Vietnamese version, republished from Lam Dong newspaper, December 28, 2011:
Comprehensive inspection of rangers
According to the Vietnam Administration of Forestry, Ministry of Agriculture and Rural Development (MARD), there are about 11,000 forest rangers throughout the country who are responsible for forest management and protection, focusing on protective forests and watersheds. However, a number of negative activities of rangers have recently been reported. For example rangers have been found to be cooperating with loggers causing deforestation, such as in Pu Huong Nature Reserve in Nghe An province. Under these circumstances, MARD decided to make a comprehensive inspection of rangers from central Vietnam to the Central Highlands. According to the chief inspector of MARD, the inspection is focused on organization, functions and duties of the ranger system; the results will be used to adjust the ranger system appropriately.
Vietnamese version, republished from Dan Viet newspaper, December 29, 2011:
A large amount of rare timber seized
The timber smuggling situation is becoming increasingly complicated. On December 28, 2011, the Task Force on Crime Prevention of Binh Phuoc Border Guard in cooperation with Loc An Border Checkpoint in Loc Ninh province, caught a large-scale timber smuggling operation during transport of the timber from the Cambodian border. The authorities confiscated over 70 m3 of rare timbers belonging to Group IA, IIA. On December 29, 2011, the Ha Tinh Border Guard together with the Border Guard Checkpoint in Cau Treo International Border Gate and other local authorities discovered two trucks carrying over 10 m3 of illegal timber in the Huong Khe district.

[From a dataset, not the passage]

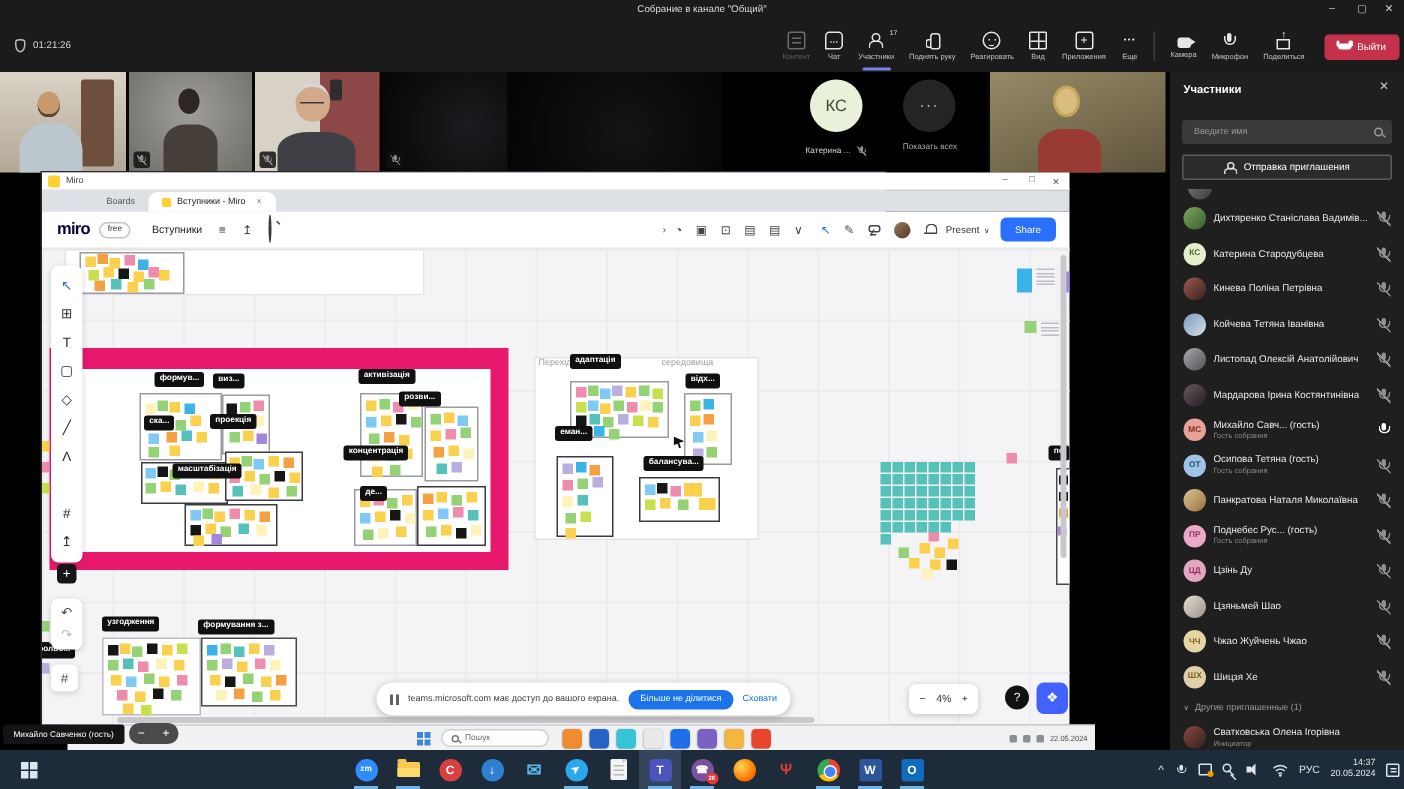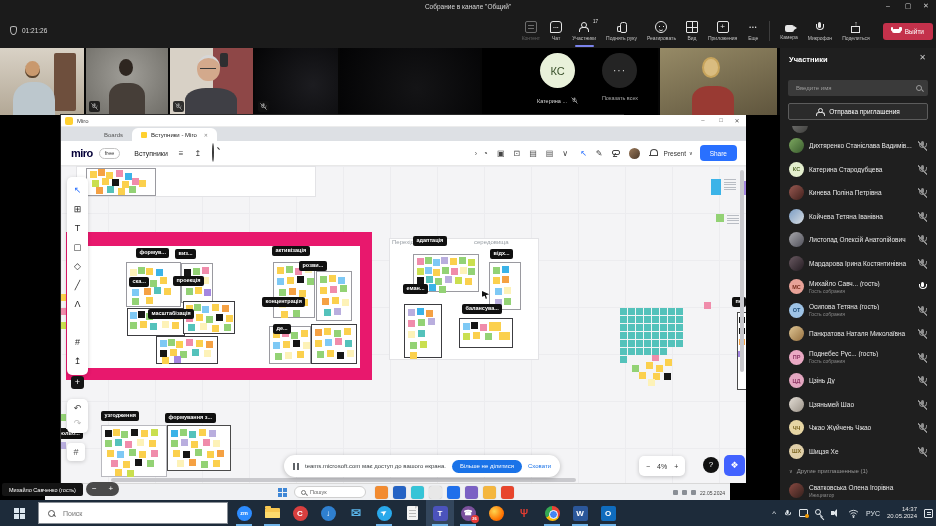"miro" #miro { left: 61px -> 28px }
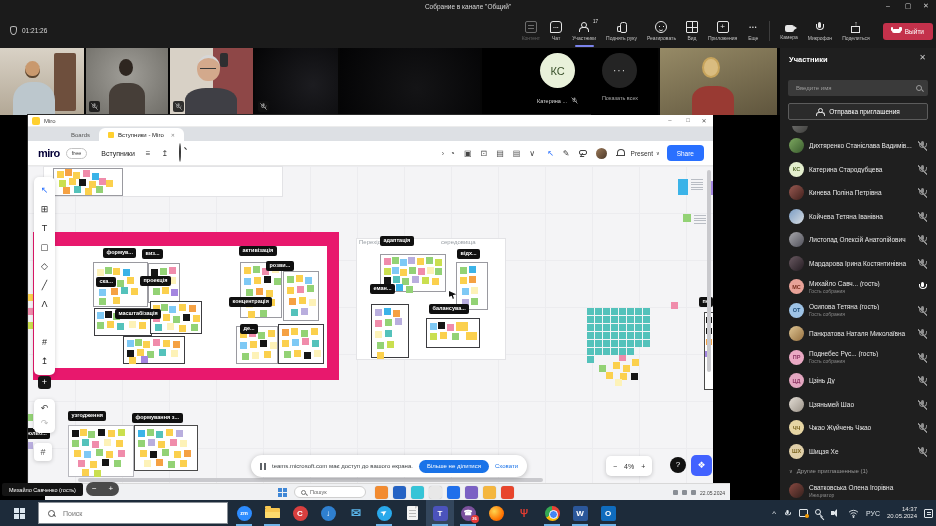"Поиск" div.tb-search { html: <div> <span></span> <input> </div> -> none }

Vietnamese version, republished from CAND newspaper, December 29, 2011 and from Tienphong newspaper, December 31, 2011:
83 environmental violation cases solved in southern Vietnam
According to the Environmental Crime Prevention Police Department, in 2011 there were 95 cases relating to environmental protection in southern Vietnam. Of these, 83 cases were investigated and the subjects fined a total of up to 10 billion VND. The cases mainly involved environmental pollution (33 cases), illegally collecting, transporting and storing dangerous wastes (22 cases), discharging untreated gases into the environment (6 cases) and exploiting mineral resources illegally (15 cases). Violation of environmental protection law in industrial parks and export processing zones has caused serious pollution to water, land, air and residential areas affecting the life and health of local people.
Vietnamese version, republished from Sai Gon Giai Phong newspaper, January 3, 2012:
Hanoi: About 70 kg of elephant tusks seized
On December 30, 2011, Noi Bai International Airport Customs Branch discovered 18 elephant tusks with total weight over 65 kg hidden in three bags on a Paris-Hanoi-Bangkok flight. The owner of the shipment is French. This was illegal trade of a large amount of ivory being transported by air was found and seized in 2011.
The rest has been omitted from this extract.